Open data licenses and use restrictions

One of the defining characteristics of open data is that is it free to use and re-use. Legal claims of copyright or the sui generis right over datasets make re-use difficult. Open data licenses allow dataset creators to provide pre-facto authorisations for re-use of their datasets. This helps contribute more open data to the ecosystem.

Licensed under CC-0 1.0 (Source: SVG Images)

There are many types of open data licenses today. Some are created by government bodies, and applied to public sector information. An example is France’s License Ouverte – created by Etalab (the French department that manages France’s national open data portal). Some open data licenses are created by non-profit or advocacy organisations. The Community Data License Agreement managed by the Linux Foundation is one example. The Open Data Commons licenses managed by the Open Knowledge Foundation is another example. And then there are licenses originally devised for creative content, but apply to datasets as well. The Creative Commons licenses (with the exception of CC-NC) are an example.

The history of open data licenses is intimately connected to the open source and open science movements. Advocates of Free and Open Source Software (FOSS) like Richard Stallman firmly believed in four freedoms that were sought to be protected through open source licenses – the freedom to run a software program from any purpose, the free to study the program (by being provided access to the source code), the freedom to redistribute copies, and the freedom to distribute copies of modifications. These ‘freedoms’ translated to open data licenses as well.

From this perspective, one point of tension in open data licenses, is the concept of use-restrictions. For example, a CC BY-NC license does not allow re-use of the licensed material for commercial purposes.

With increasing re-use of copyrighted material as training data for Large Language Models, a new licensing framework known as ‘Responsible AI Licensing’ (RAIL) has emerged. In RAIL, licenses impose certain ethical use restrictions on datasets, software and models in the AI context. These include harmful use of AI models for generating personal data, harming minors, engaging in fully automated decision-making that has adverse effects on an individual’s legal rights, or exploiting the vulnerability of a particular group of people.

Most RAIL licenses were developed for software and AI models. AI2Impact licenses developed by the Allen Institute for AI extend their ethical licensing framework to training datasets as well. In fact, the Allen Institute released a training dataset known as Dolma, containing 3 million token of web data, under an AI2Impact license in 2023 (but changed the license to CC-BY in 2024).

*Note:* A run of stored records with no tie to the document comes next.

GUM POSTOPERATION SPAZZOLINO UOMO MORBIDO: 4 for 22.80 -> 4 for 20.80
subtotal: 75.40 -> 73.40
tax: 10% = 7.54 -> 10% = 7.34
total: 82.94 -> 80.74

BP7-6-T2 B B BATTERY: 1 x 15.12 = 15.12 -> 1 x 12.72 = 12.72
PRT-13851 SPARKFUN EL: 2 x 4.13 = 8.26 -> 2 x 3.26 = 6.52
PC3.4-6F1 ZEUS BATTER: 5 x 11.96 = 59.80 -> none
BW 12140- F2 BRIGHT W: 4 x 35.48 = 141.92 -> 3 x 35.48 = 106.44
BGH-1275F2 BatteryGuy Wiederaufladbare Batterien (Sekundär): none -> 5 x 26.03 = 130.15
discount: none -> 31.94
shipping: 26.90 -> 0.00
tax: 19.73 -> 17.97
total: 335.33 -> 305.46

Strict adherents of the open data movement would argue that use restrictions detract from the very essence of openness, as they limit a particular type of re-use. But on the other hand, certain uses of open data can have harmful effects on individuals and communities.

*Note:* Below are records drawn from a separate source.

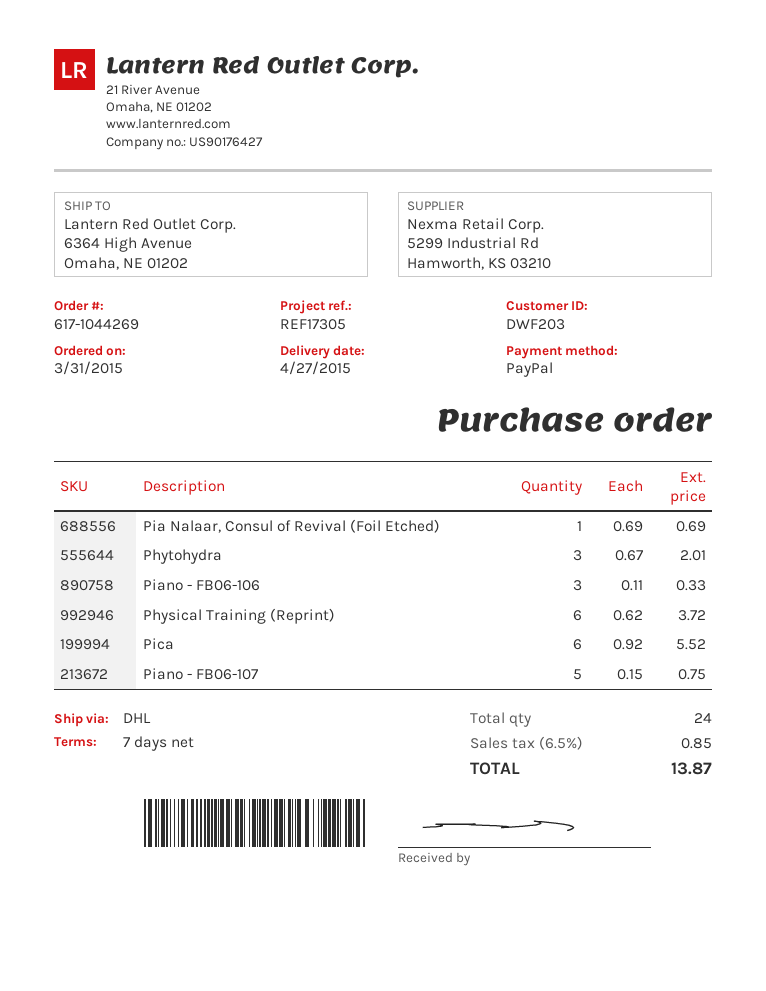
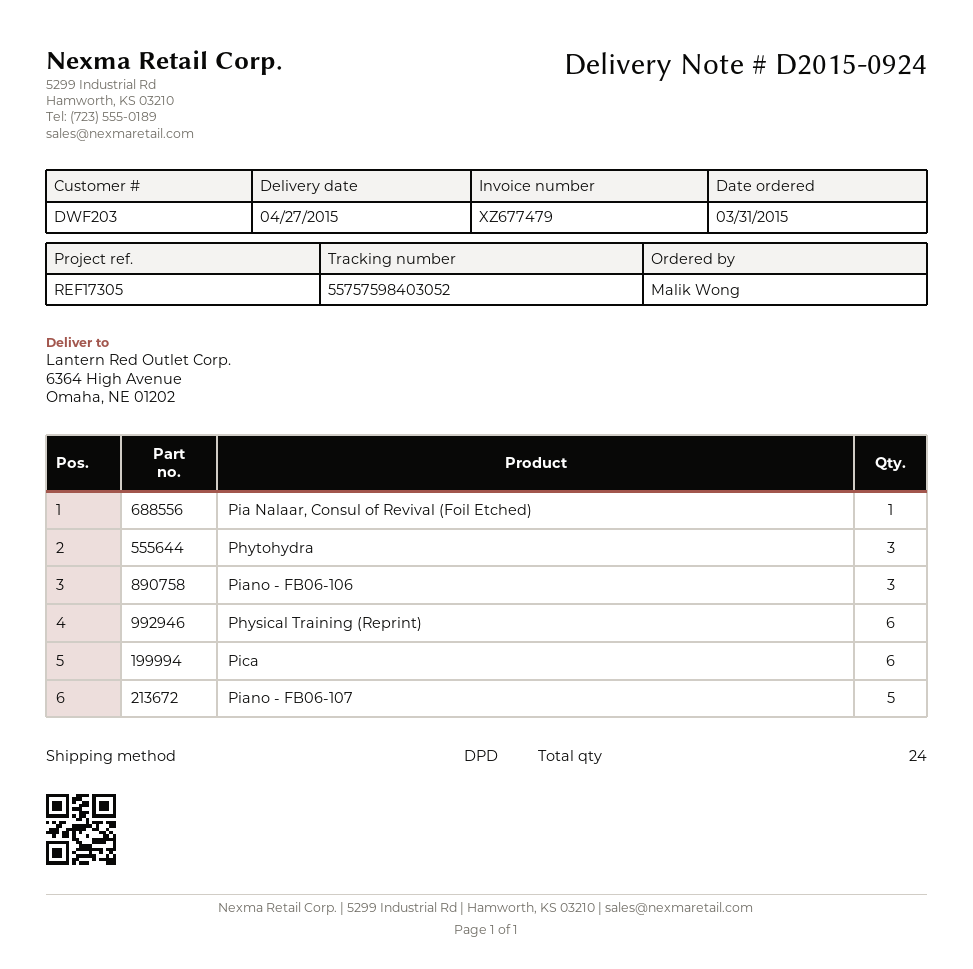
shipping method: DHL -> DPD

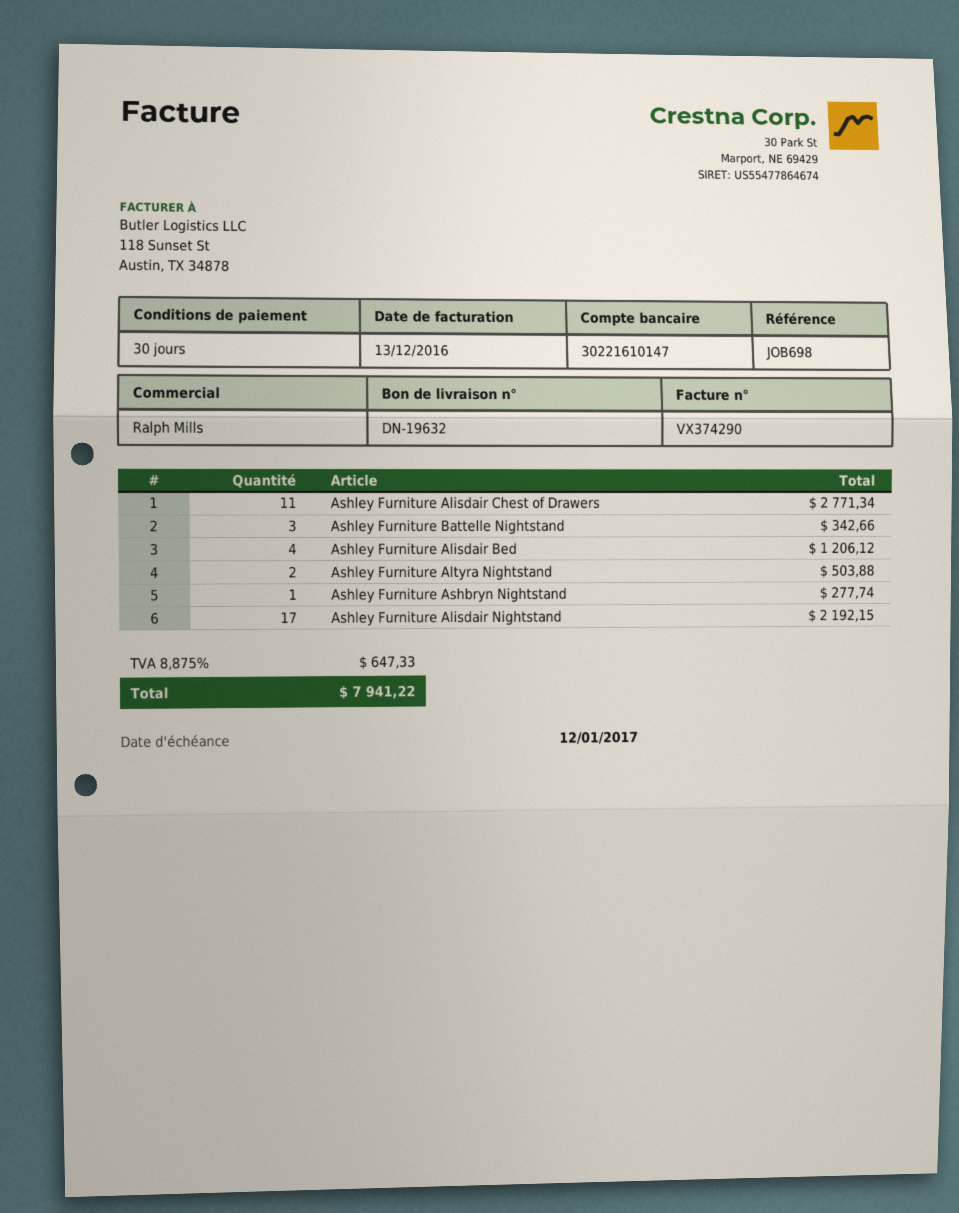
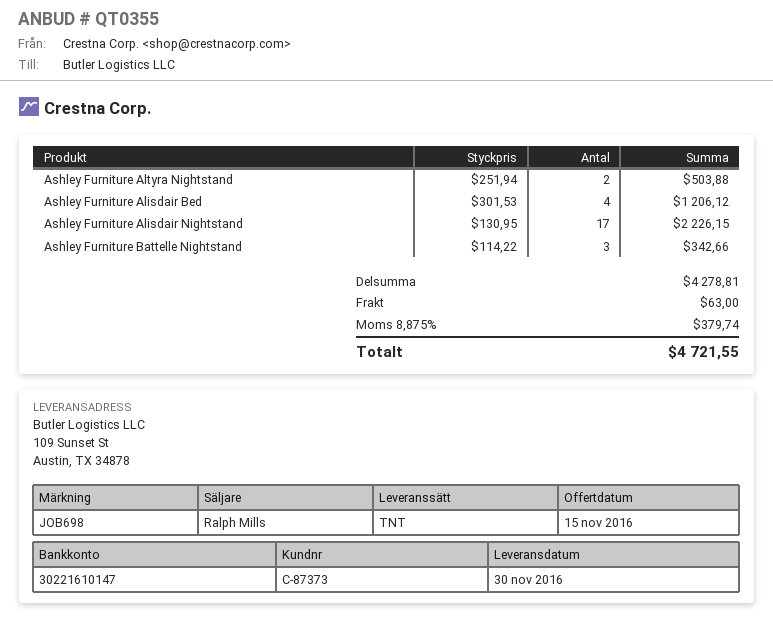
Ashley Furniture Alisdair Chest of Drawers: 11 for 2771.34 -> none
Ashley Furniture Ashbryn Nightstand: 1 for 277.74 -> none
Ashley Furniture Alisdair Nightstand: 17 for 2192.15 -> 17 for 2226.15
shipping: none -> 63.00
tax: 8.875% = 647.33 -> 8.875% = 379.74
total: 7941.22 -> 4721.55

As artists around the world argue in legal claims against GenAI, the use of their creative content licensed under an open license to create a GenAI model which produces a very similar output to the creative works of such artists raises economic challenges for the artists as well as ethical challenges. This has led to some proponents of open data and open source to rally around Responsible AI Licenses, which contain some ethical use restrictions. So where do we draw the line? Should open data licenses should be revamped to include some kinds of use restrictions? Or is this against the fundamental idea of openness?

Some suggestions for future research and reflection on these questions can include:

  1. Critically interrogating the history and objectives of the open data movement
    There is growing scholarship on how transparency was understood by the open data movement in its early days as part of open government initiatives, and how this has changed over time. This scholarship also engages with liberal and neoliberal conceptions of transparency. Engaging with this historical literature can help us situate open data licenses within the specific context in which they were created, and then evaluate whether this context has changed and whether therefore the licenses need to be revamped.
  2. Critically interrogating the history and objectives of the open data movement
    Open data can serve as a new source of input for AI applications. At the same time, technologies like GenAI can also aid in making open dataset more discoverable and improving their quality. But these technologies can also be used for unethical purposes. Understanding these use-cases, and familiarizing ourselves with the ethical concerns involved can also aid in resolving the question of use restrictions in open data licenses.